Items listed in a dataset
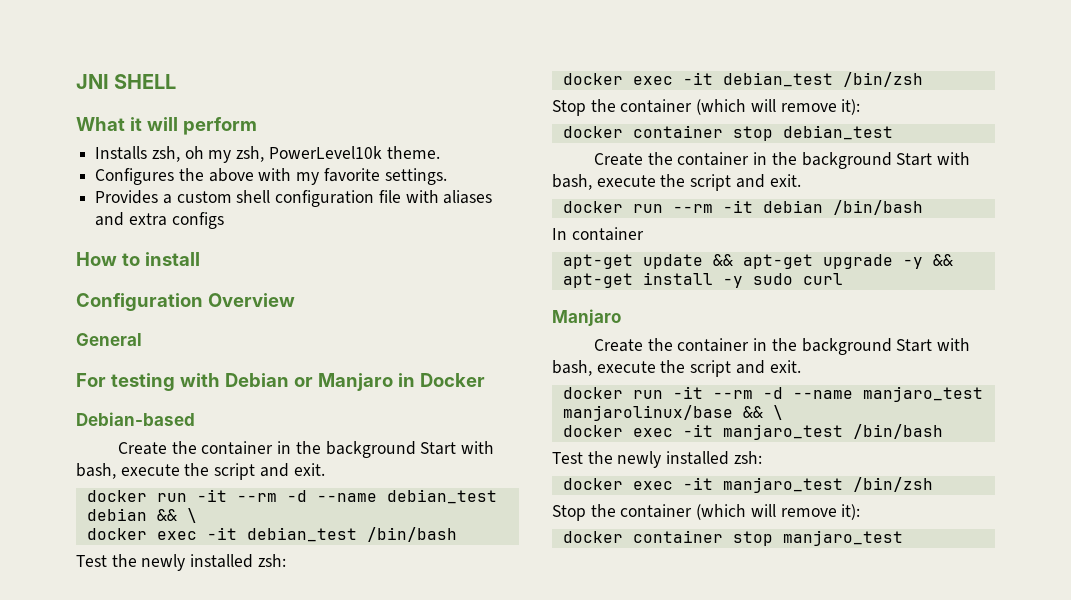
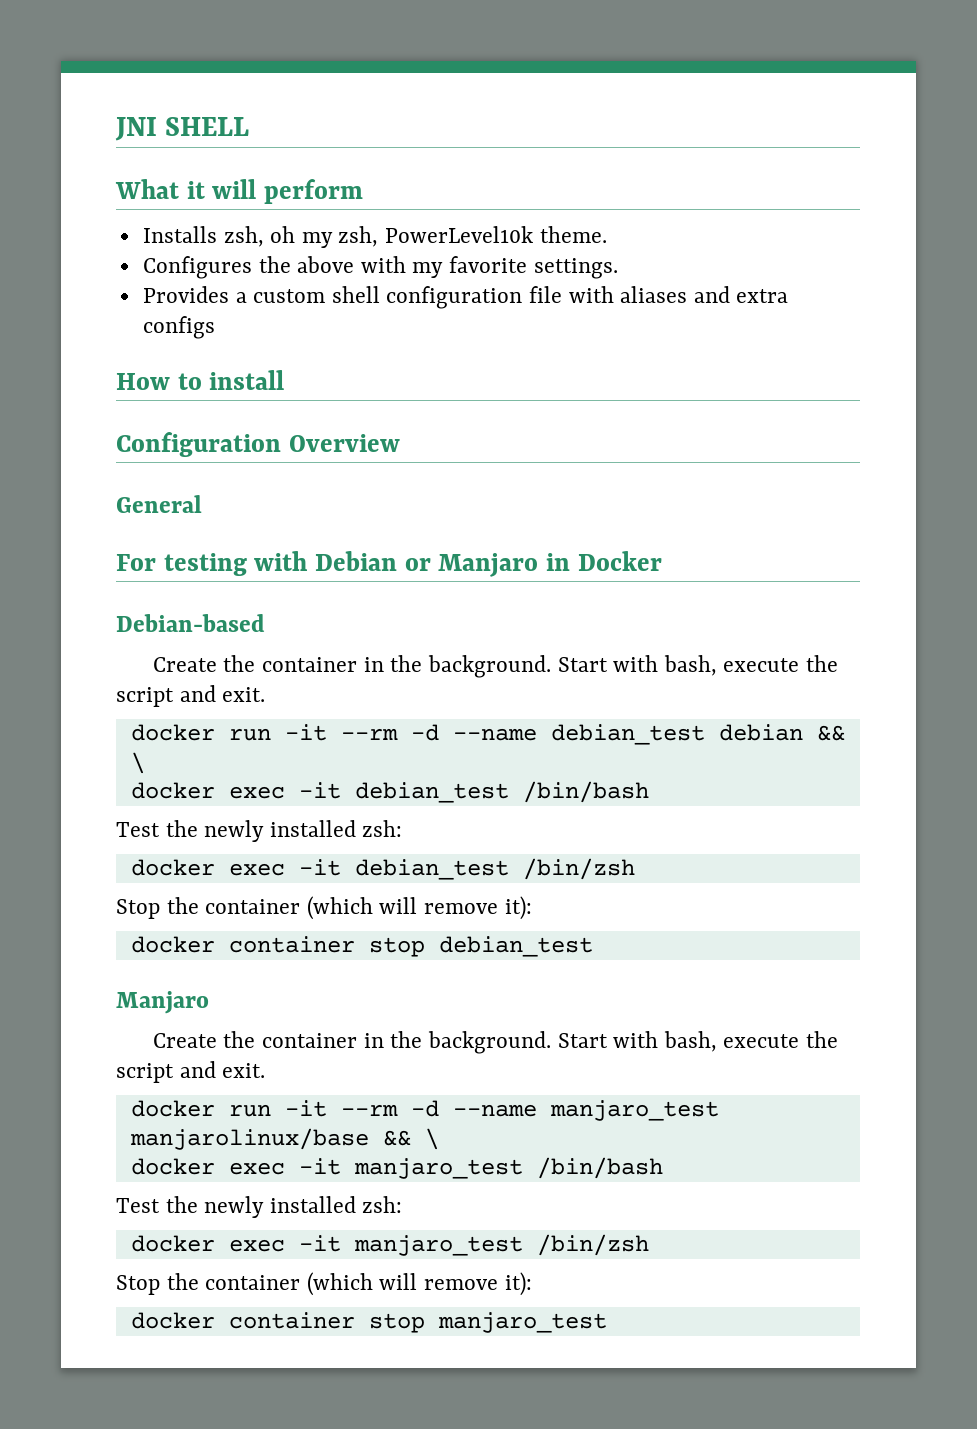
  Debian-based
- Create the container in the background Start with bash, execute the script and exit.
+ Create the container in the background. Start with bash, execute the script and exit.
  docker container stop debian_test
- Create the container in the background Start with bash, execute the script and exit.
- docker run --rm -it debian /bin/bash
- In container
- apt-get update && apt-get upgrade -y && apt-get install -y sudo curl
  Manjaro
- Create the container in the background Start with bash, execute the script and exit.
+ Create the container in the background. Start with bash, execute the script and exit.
* * *
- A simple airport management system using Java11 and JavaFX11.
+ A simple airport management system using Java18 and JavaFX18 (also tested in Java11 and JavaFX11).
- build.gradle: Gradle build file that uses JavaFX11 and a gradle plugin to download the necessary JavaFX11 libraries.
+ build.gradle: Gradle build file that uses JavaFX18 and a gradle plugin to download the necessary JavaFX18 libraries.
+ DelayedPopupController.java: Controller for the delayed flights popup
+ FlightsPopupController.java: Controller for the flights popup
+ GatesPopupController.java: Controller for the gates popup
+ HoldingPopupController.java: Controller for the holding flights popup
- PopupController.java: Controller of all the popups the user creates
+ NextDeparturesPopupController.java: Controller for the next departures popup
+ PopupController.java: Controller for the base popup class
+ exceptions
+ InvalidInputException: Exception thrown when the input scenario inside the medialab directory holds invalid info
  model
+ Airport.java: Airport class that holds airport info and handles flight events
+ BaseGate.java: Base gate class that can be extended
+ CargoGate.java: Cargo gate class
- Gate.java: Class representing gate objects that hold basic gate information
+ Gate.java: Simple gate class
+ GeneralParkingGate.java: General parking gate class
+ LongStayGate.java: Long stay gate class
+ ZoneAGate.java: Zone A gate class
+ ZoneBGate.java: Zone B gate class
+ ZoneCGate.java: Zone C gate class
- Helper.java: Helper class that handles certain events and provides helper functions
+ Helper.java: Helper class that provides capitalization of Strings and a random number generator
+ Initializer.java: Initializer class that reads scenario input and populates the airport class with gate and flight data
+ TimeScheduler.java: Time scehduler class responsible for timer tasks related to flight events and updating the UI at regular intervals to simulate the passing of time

ACTIVITY:
Using the entries above, give back exactly the line containing "A gate class", the line containing "passing of time", and every line between them, and nothing else.

EXERCISE RESULT:
+ ZoneAGate.java: Zone A gate class
+ ZoneBGate.java: Zone B gate class
+ ZoneCGate.java: Zone C gate class
- Helper.java: Helper class that handles certain events and provides helper functions
+ Helper.java: Helper class that provides capitalization of Strings and a random number generator
+ Initializer.java: Initializer class that reads scenario input and populates the airport class with gate and flight data
+ TimeScheduler.java: Time scehduler class responsible for timer tasks related to flight events and updating the UI at regular intervals to simulate the passing of time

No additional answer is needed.